### Data for this task
━━━━
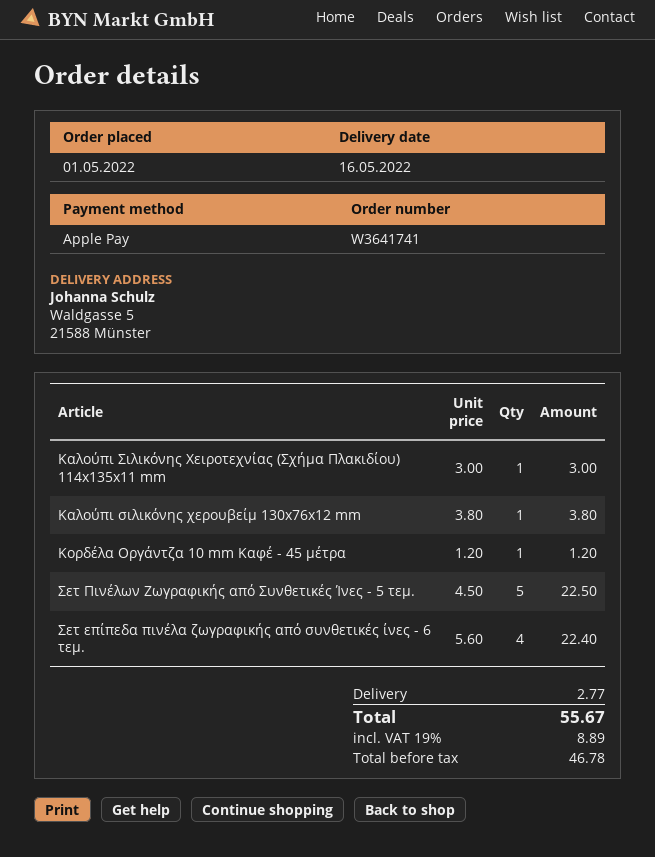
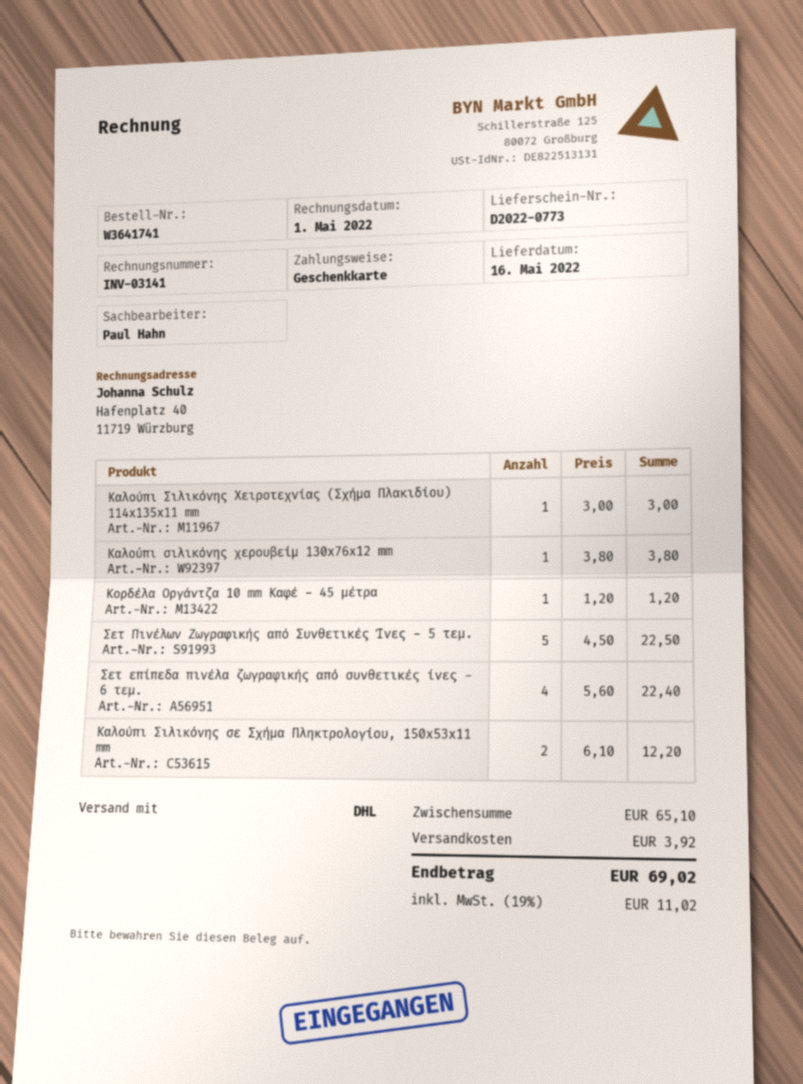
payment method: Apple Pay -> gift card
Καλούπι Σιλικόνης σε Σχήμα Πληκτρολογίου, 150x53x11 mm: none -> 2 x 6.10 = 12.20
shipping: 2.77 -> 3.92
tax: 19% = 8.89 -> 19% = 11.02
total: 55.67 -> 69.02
━━━━
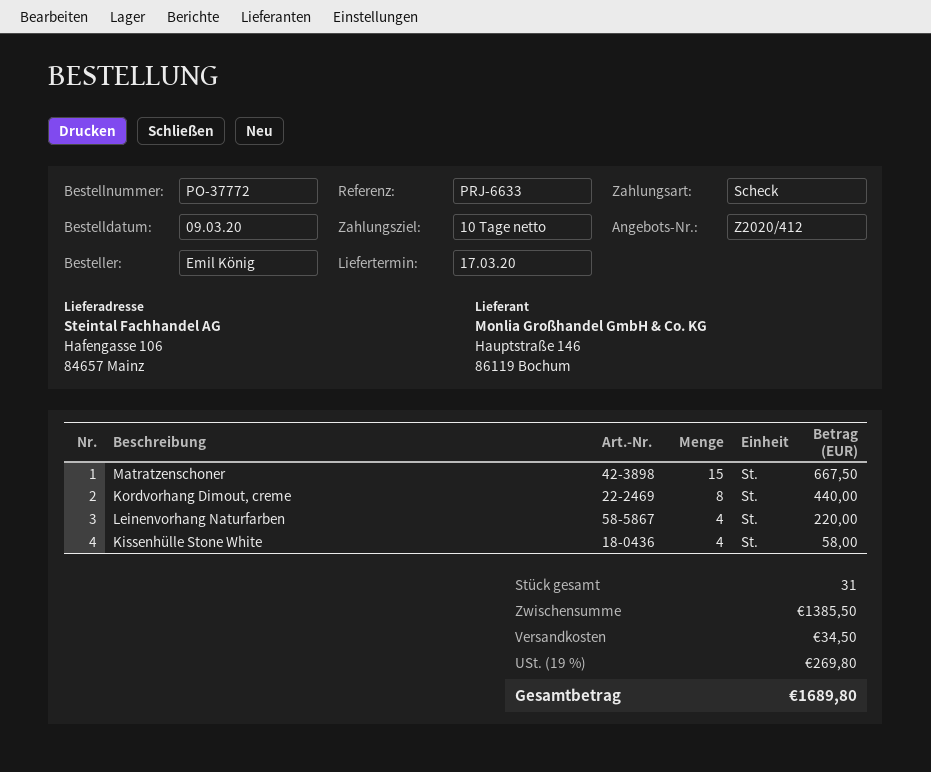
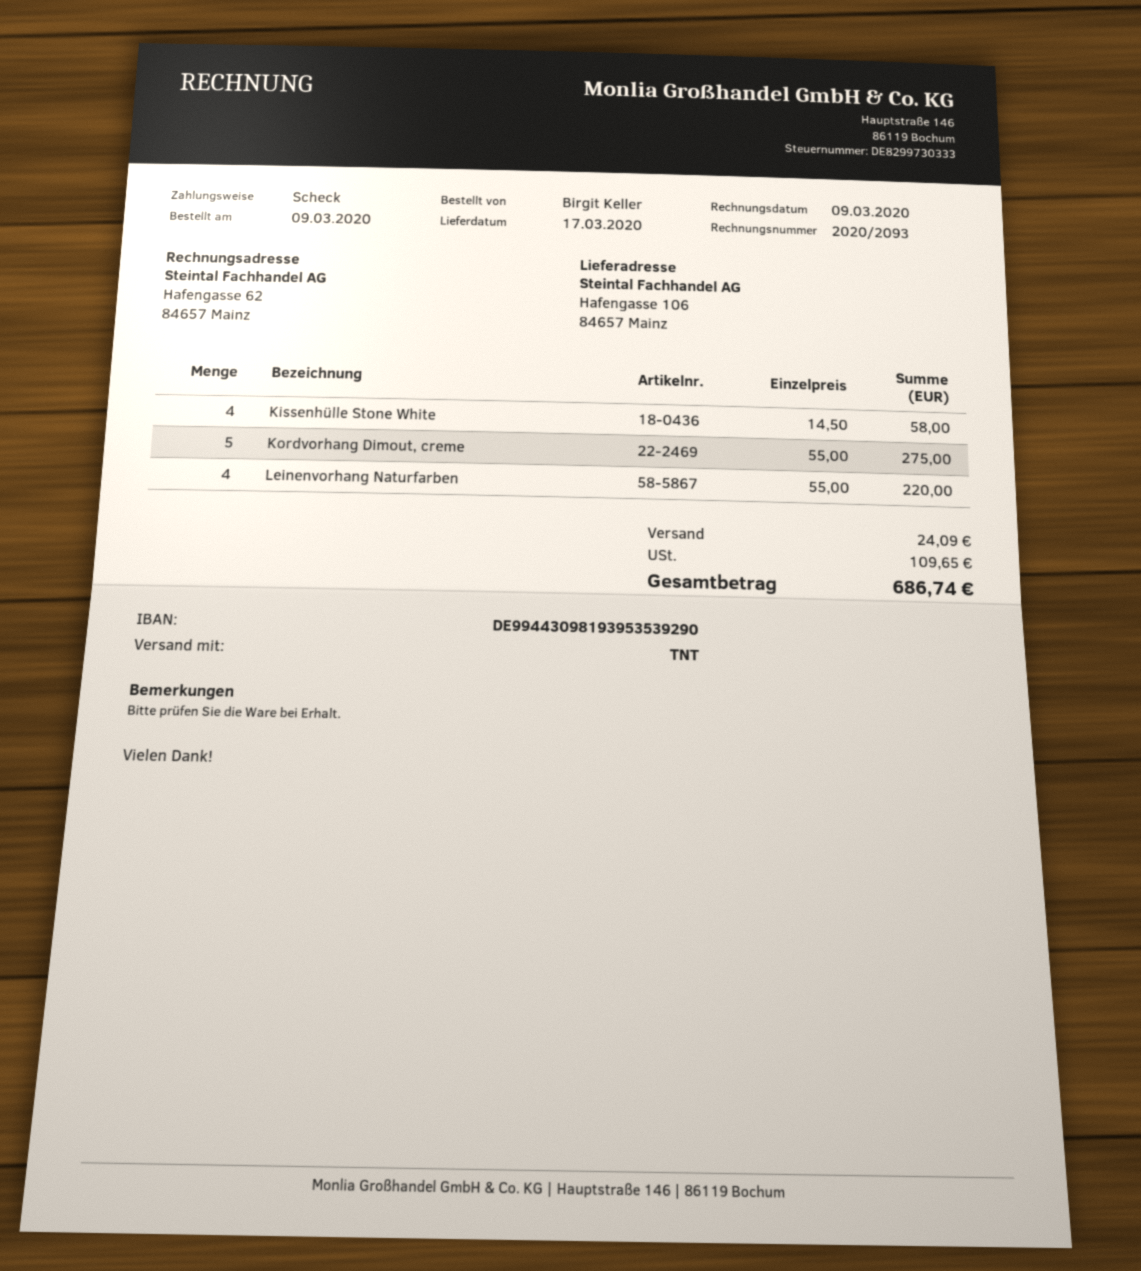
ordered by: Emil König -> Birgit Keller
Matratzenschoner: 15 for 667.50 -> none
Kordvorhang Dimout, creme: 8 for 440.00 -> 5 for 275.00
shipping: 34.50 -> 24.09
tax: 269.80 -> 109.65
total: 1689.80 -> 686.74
━━━━
### Exercise goal
Among the lines above, repeat exactly those from the line with "payment method: Apple Pay -> gift card" to the line with "total: 55.67 -> 69.02", counting both ends.

### Exercise response
payment method: Apple Pay -> gift card
Καλούπι Σιλικόνης σε Σχήμα Πληκτρολογίου, 150x53x11 mm: none -> 2 x 6.10 = 12.20
shipping: 2.77 -> 3.92
tax: 19% = 8.89 -> 19% = 11.02
total: 55.67 -> 69.02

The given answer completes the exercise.